> **Assignment**
When a line in the data below includes "Busbar", count it; then give only the total.

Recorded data
Content starts

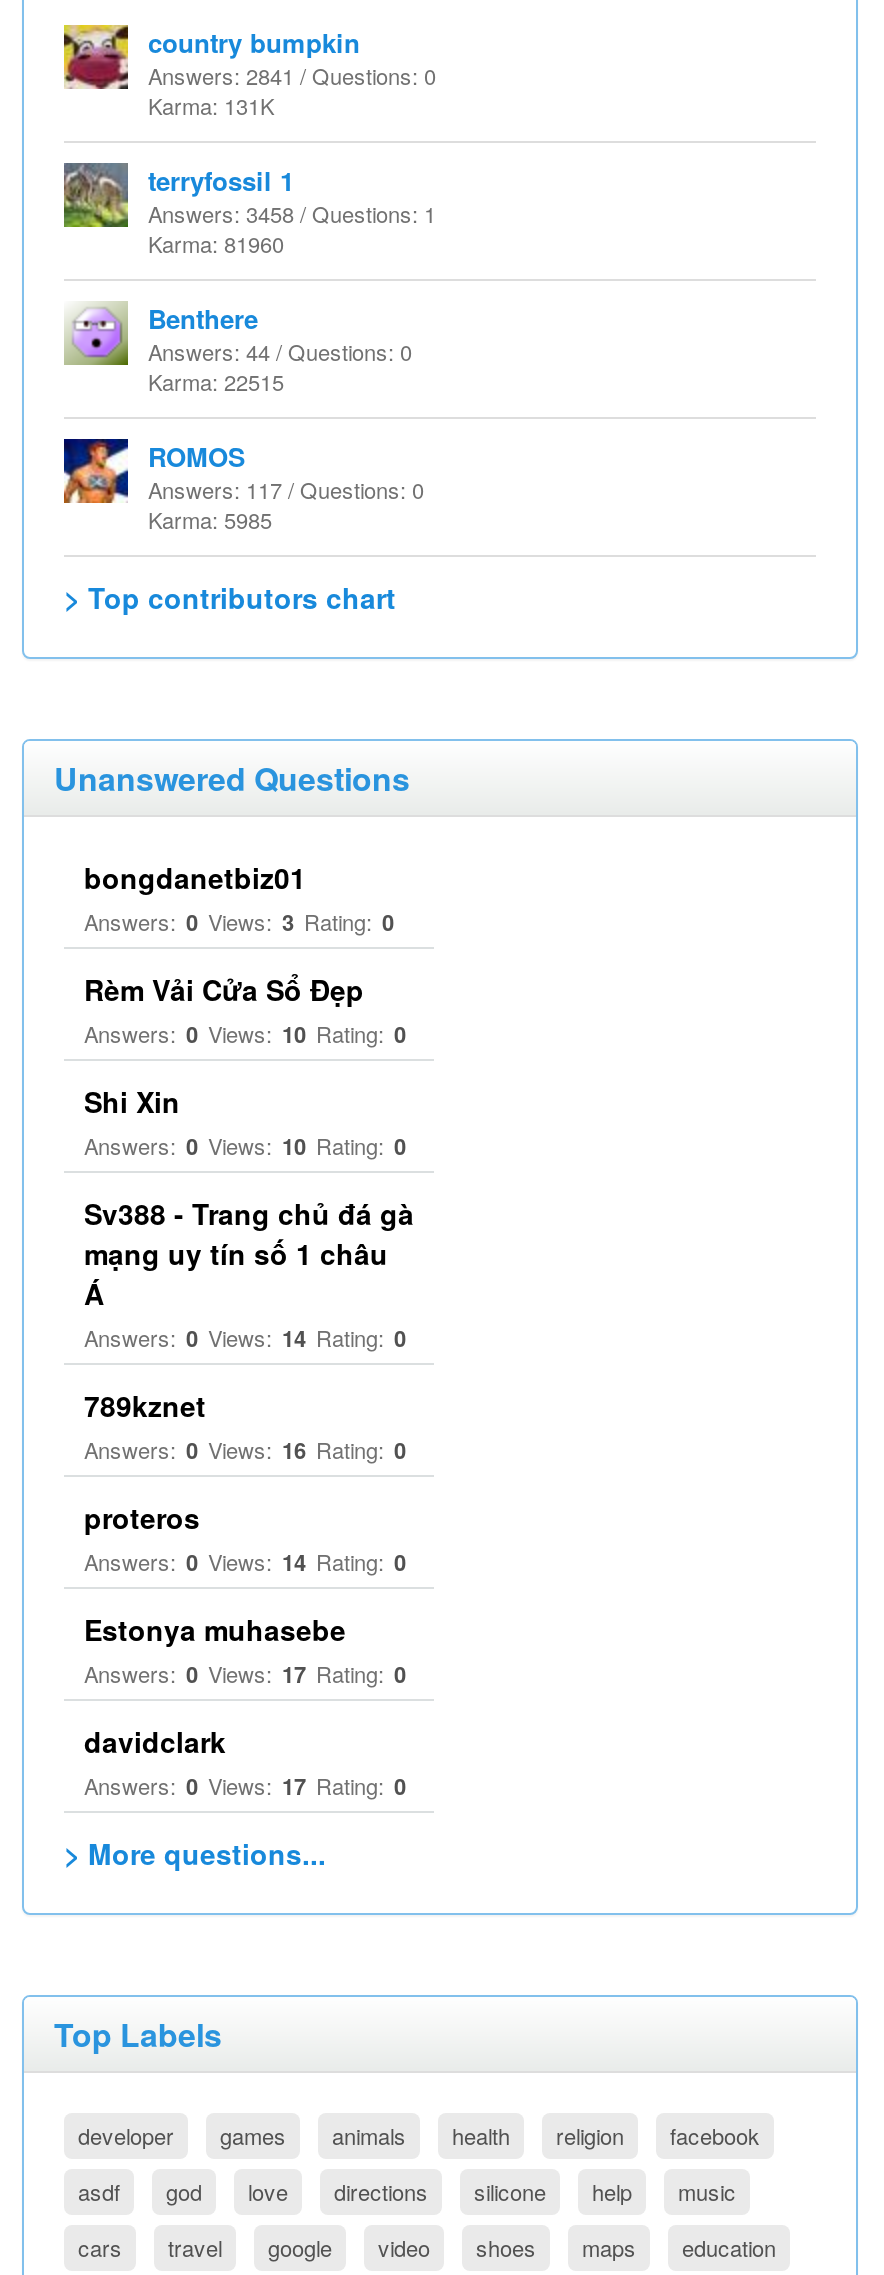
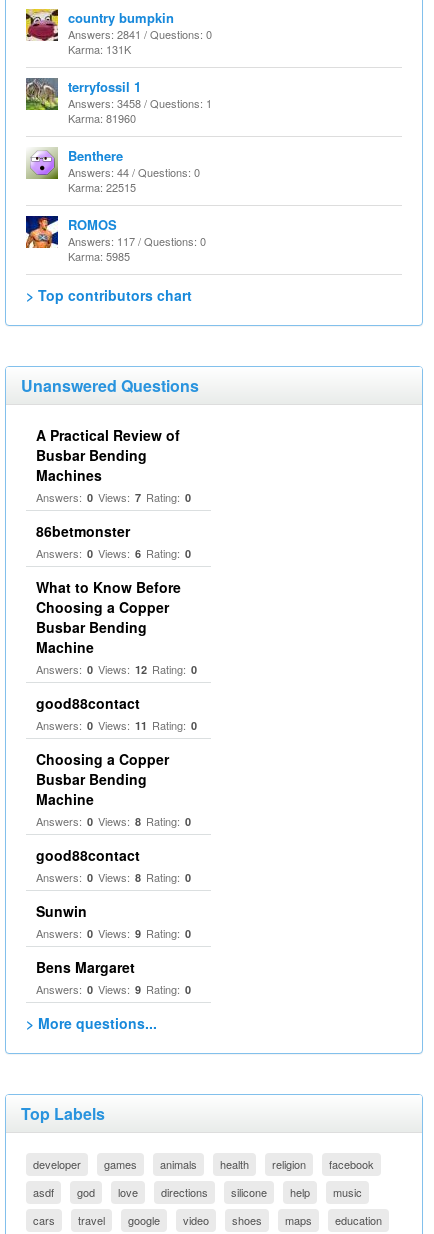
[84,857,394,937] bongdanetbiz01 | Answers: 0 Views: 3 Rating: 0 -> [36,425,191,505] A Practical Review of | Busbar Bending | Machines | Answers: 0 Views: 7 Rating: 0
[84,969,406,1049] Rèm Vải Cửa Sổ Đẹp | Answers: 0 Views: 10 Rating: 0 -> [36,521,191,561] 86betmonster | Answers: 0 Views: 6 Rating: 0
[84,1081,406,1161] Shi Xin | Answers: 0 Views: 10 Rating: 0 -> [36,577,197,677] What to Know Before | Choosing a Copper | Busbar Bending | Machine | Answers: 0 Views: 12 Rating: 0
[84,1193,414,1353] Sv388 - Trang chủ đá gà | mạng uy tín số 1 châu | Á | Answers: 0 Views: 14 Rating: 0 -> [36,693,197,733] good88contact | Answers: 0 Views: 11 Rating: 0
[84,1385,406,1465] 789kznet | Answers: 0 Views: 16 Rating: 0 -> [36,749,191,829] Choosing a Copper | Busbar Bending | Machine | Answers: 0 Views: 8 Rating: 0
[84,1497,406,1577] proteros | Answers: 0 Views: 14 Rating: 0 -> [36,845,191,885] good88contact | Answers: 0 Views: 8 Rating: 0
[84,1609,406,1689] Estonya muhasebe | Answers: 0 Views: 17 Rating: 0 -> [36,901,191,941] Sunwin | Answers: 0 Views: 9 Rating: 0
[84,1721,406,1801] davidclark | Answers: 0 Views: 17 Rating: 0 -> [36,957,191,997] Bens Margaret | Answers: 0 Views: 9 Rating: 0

Content ends

> **Answer box**
3